Dulwich Picture Gallery

1189

Richard I (1157–1199)
Photo credit: Parliamentary Art Collection

Richard I

Richard was born in England, where he spent his childhood. Before becoming king, he lived most of his adult life in the Duchy of Aquitaine, in southwest France. Following his accession, he spent very little time, perhaps as little as six months, in England.

Most of his life as king was spent on Crusade, in captivity, or actively defending his lands in France. Richard is thought to have preferred to use his kingdom as a source of revenue to support his armies and Crusades.

Richard was hit in the shoulder by a crossbow bolt, and the wound turned gangrenous. His heart was buried at Rouen, his entrails in Chalus (where he died), and the rest of his body at the feet of his father at Fontevraud Abbey, Anjou.

Richard I (1157–1199)
John Birnie Philip (1824–1875)
Caen stone & gilding
Parliamentary Art Collection

1199

King John (1166–1216)
© the artist. Photo credit: Robert H Taylor / Art UK

King John

John was the youngest of the four surviving sons of Henry II and Eleanor of Aquitaine. He was nicknamed John Lackland because he was not expected to inherit significant lands. He was proclaimed king after his brother Richard died participating in the Third Crusade.

John lost the Duchy of Normandy and most of his other French lands to King Philip II of France, resulting in the collapse of the Angevin Empire.

Magna Carta was drafted as a peace treaty between John and the barons, and agreed in 1215. Neither side complied with its conditions and civil war broke out shortly afterward.

John is portrayed as a villain in Robin Hood folklore.

King John (1166–1216) 2016
Alan Beattie Herriot (b.1952) and Powderhall Bronze (founded 1989)
Bronze

1216

Henry III (1207–1272)
Photo credit: National Portrait Gallery, London

Henry III

The son of King John and Isabella of Angouleme, Henry became king when he was nine.

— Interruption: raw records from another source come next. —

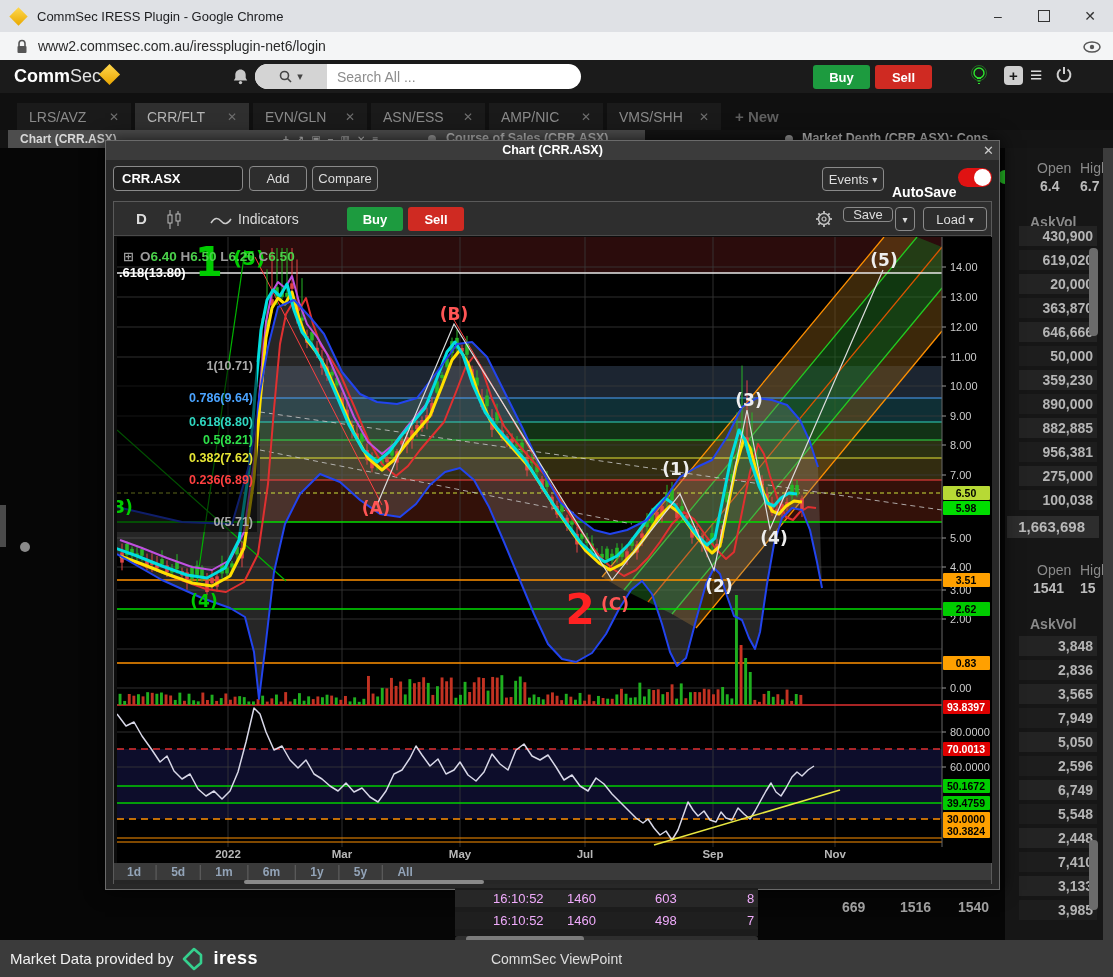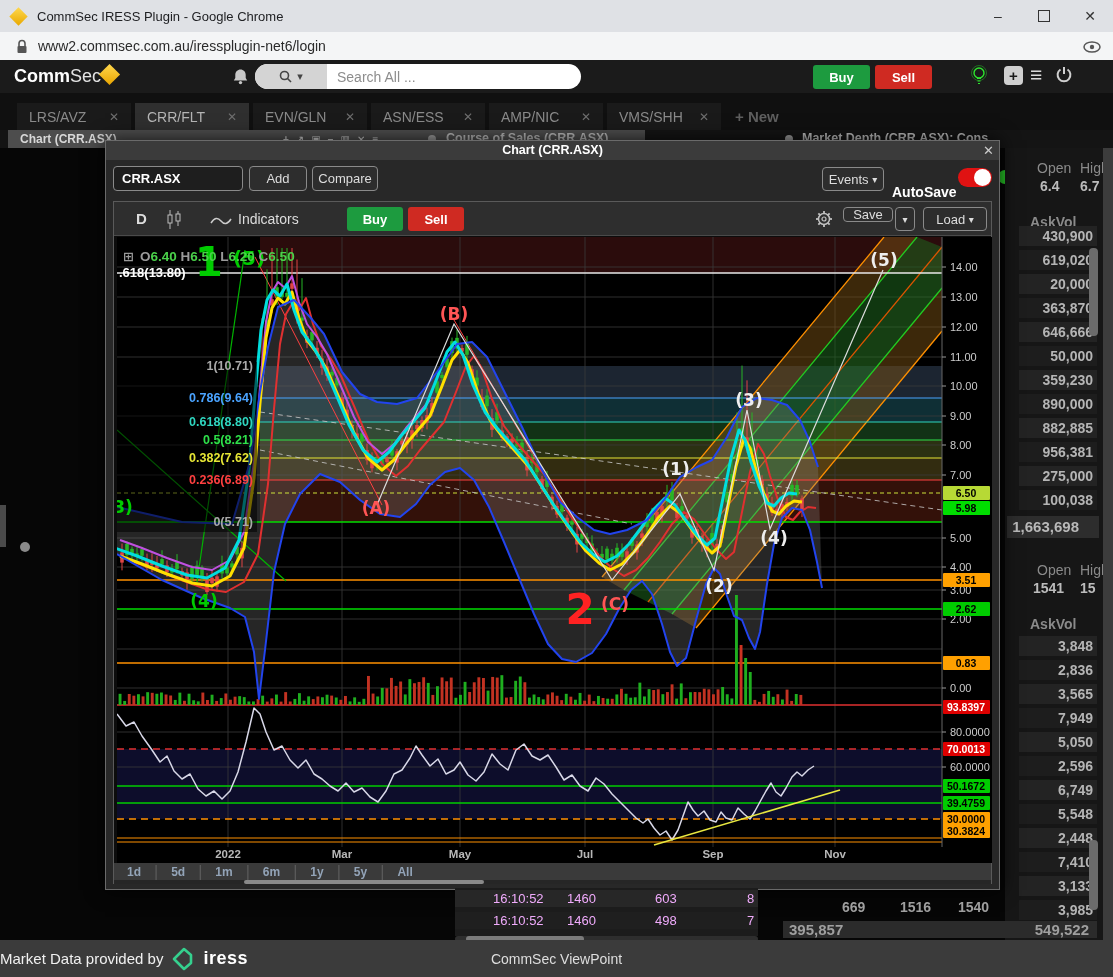"1,663,698" div.dtotal { padding-right: 20px -> 14px }
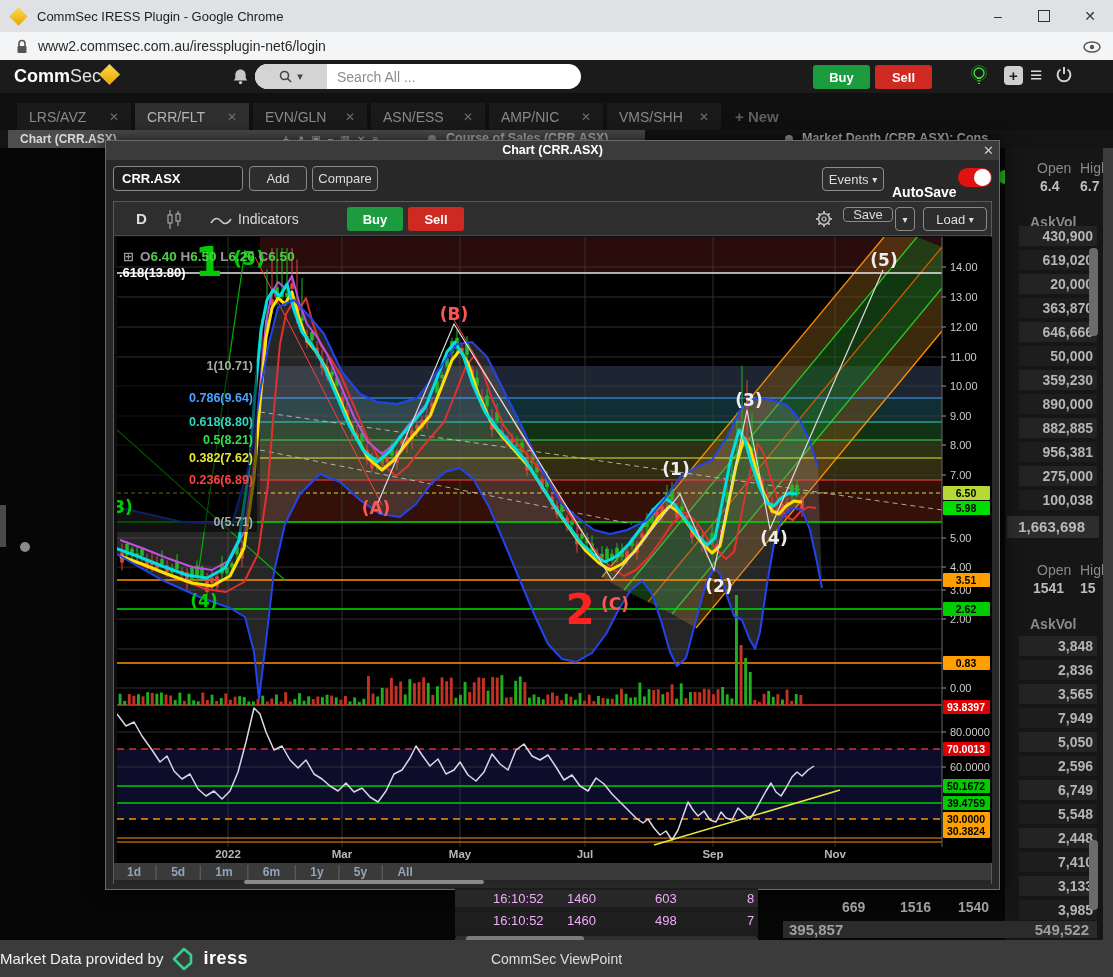"395,857" div.abs { html: <div> <span>395,857</span> <span>549,522</span> </div> -> none }
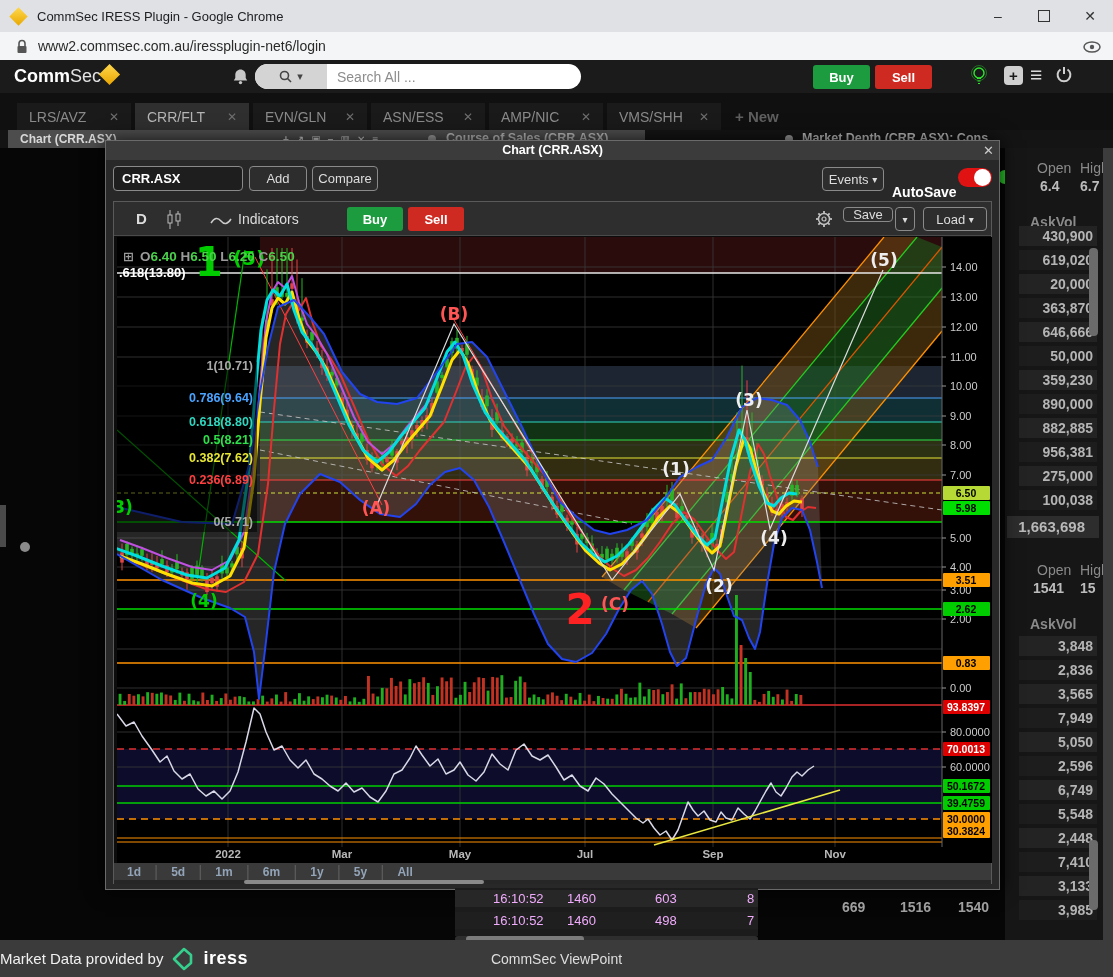"Market Data provided by" .sbleft { margin-left: none -> 10px }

In 1230, he attempted to reconquer the provinces of France that had once belonged to his father, but the invasion was a disaster.

In 1263, a baron, Simon de Montfort, seized power, resulting in the Second Barons' War. Henry persuaded King Louis IX of France to support his cause and mobilised an army. Henry was defeated at the Battle of Lewes and taken prisoner. His eldest son, Edward, escaped from captivity to defeat de Montfort at the Battle of Evesham the following year and freed his father.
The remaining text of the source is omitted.